_What you are asked to do_
All lines from the one containing "margin-bottom:22px;" to the end of the material are to be given again exactly; leave out every line before it.

[Opening Given records section]

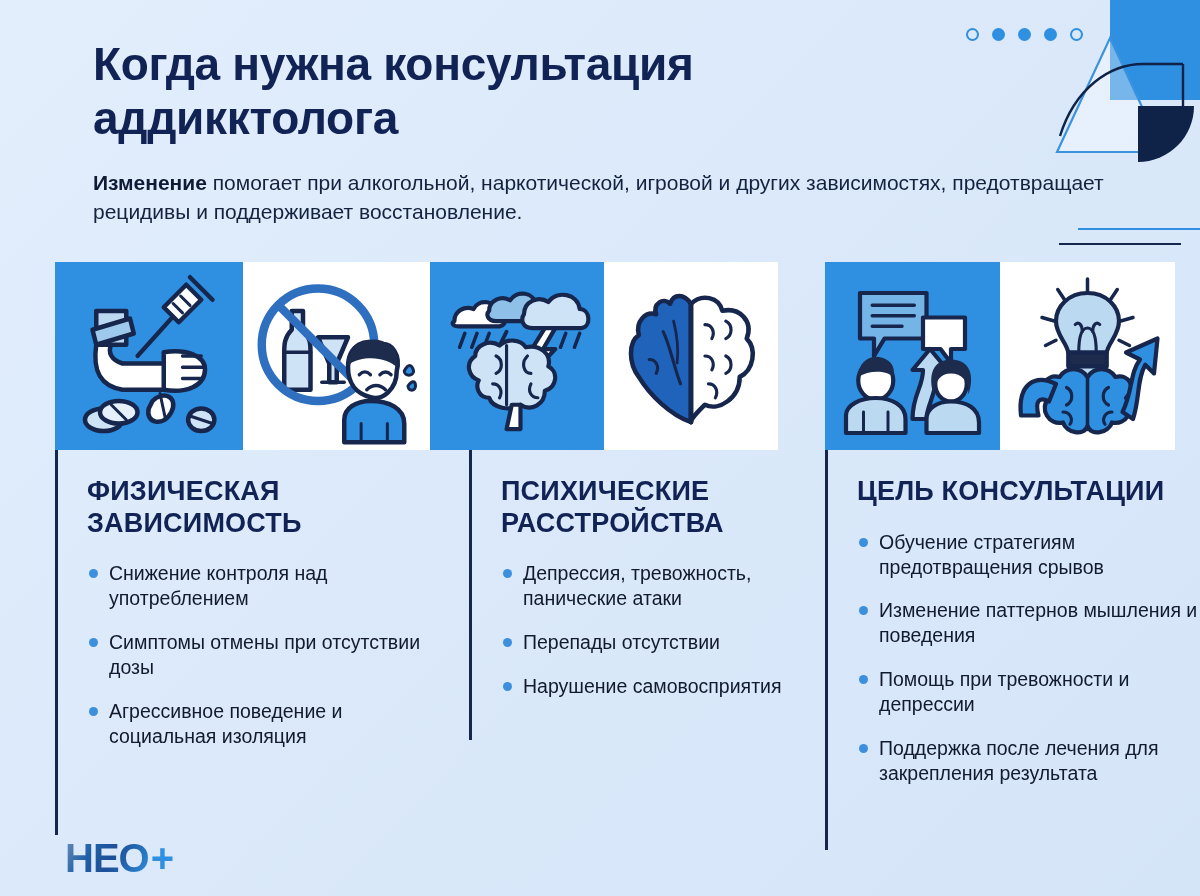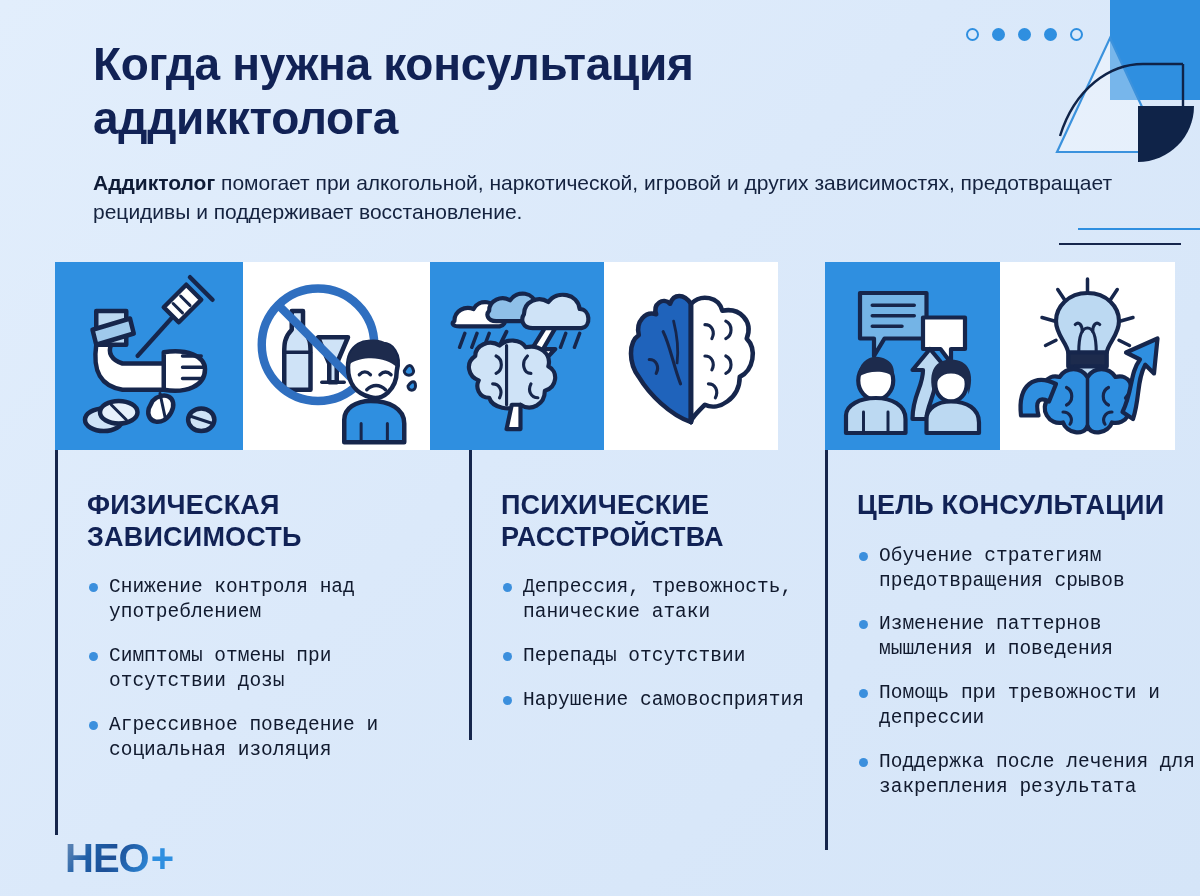--- a/index.html
+++ b/index.html
@@ -199,7 +199,7 @@
   <div class="header">
     <h1 class="title">Когда нужна консультация аддикктолога</h1>
     <p class="subtitle">
-      <b>Аддиктолог</b><span> помогает при алкогольной, наркотической, игровой и других зависимостях, предотвращает рецидивы и поддерживает восстановление.</span>
+      <b>Изменение</b><span> помогает при алкогольной, наркотической, игровой и других зависимостях, предотвращает рецидивы и поддерживает восстановление.</span>
     </p>
   </div>
 

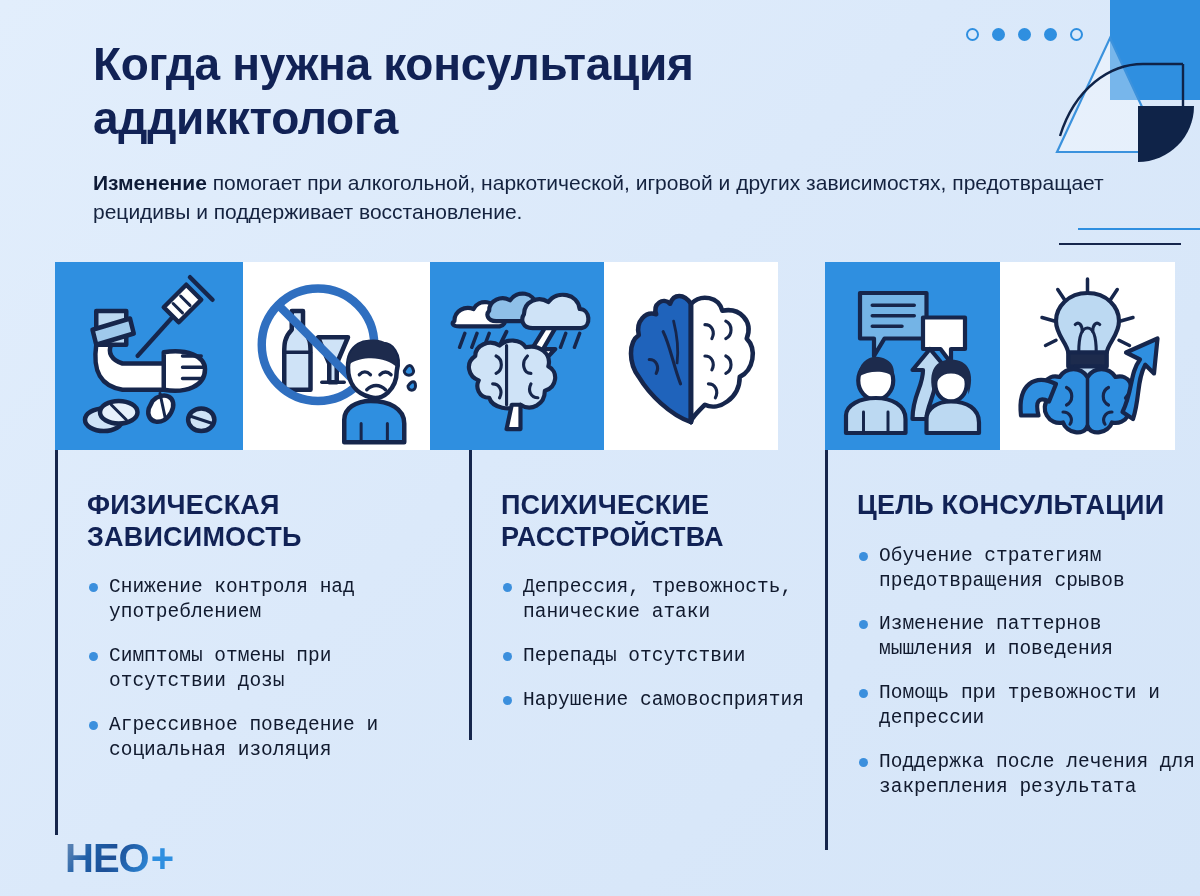--- a/index.html
+++ b/index.html
@@ -104,7 +104,7 @@
   .colbody {
     position:relative;
     padding-left:32px;
-    padding-top:40px;
+    padding-top:26px;
   }
   .colbody::before {
     content:"";

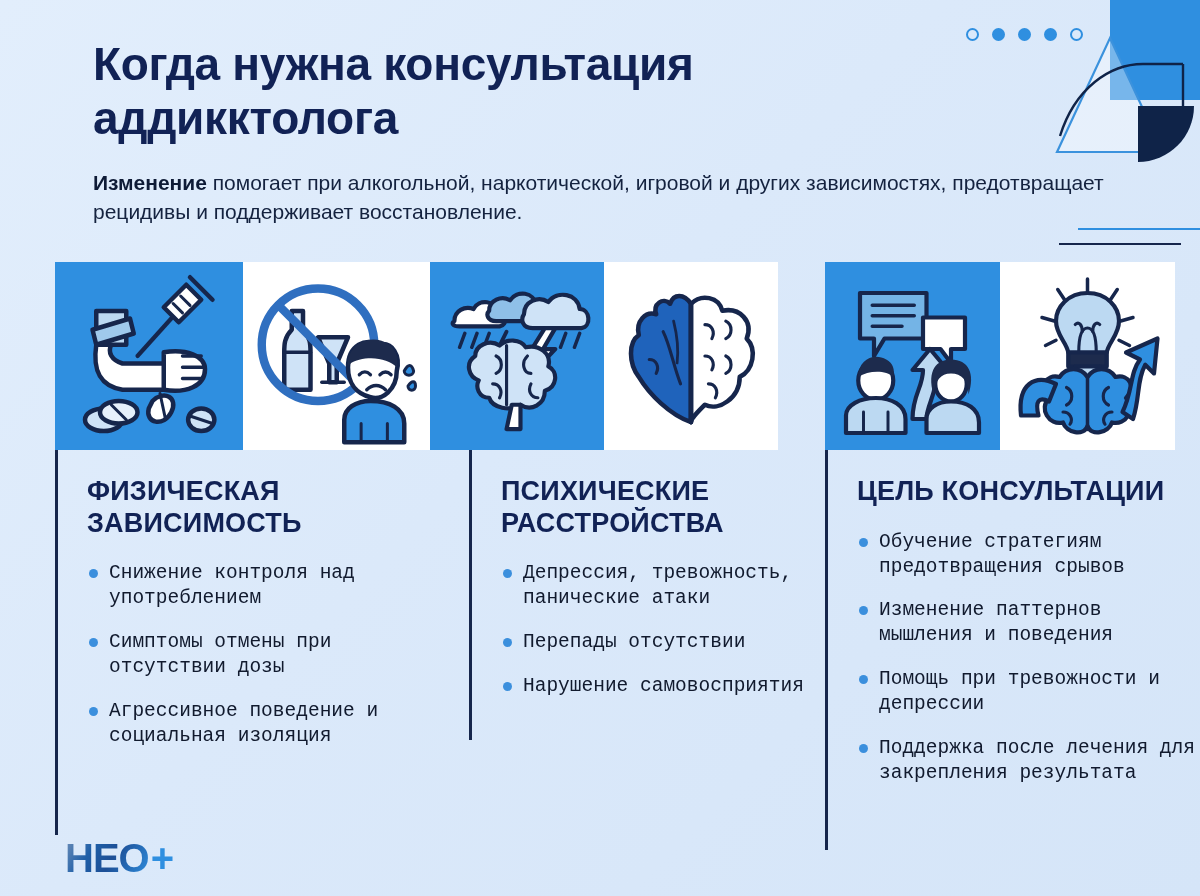--- a/index.html
+++ b/index.html
@@ -128,7 +128,7 @@
     margin-bottom:22px;
   }
 
-  ul.bullets { list-style:none;font-family:Liberation Mono, monospace; }
+  ul.bullets { list-style:none; }
   ul.bullets li {
     position:relative;
     padding-left:22px;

[Closing Given records section]

_Answer space_
     margin-bottom:22px;
   }
 
-  ul.bullets { list-style:none;font-family:Liberation Mono, monospace; }
+  ul.bullets { list-style:none; }
   ul.bullets li {
     position:relative;
     padding-left:22px;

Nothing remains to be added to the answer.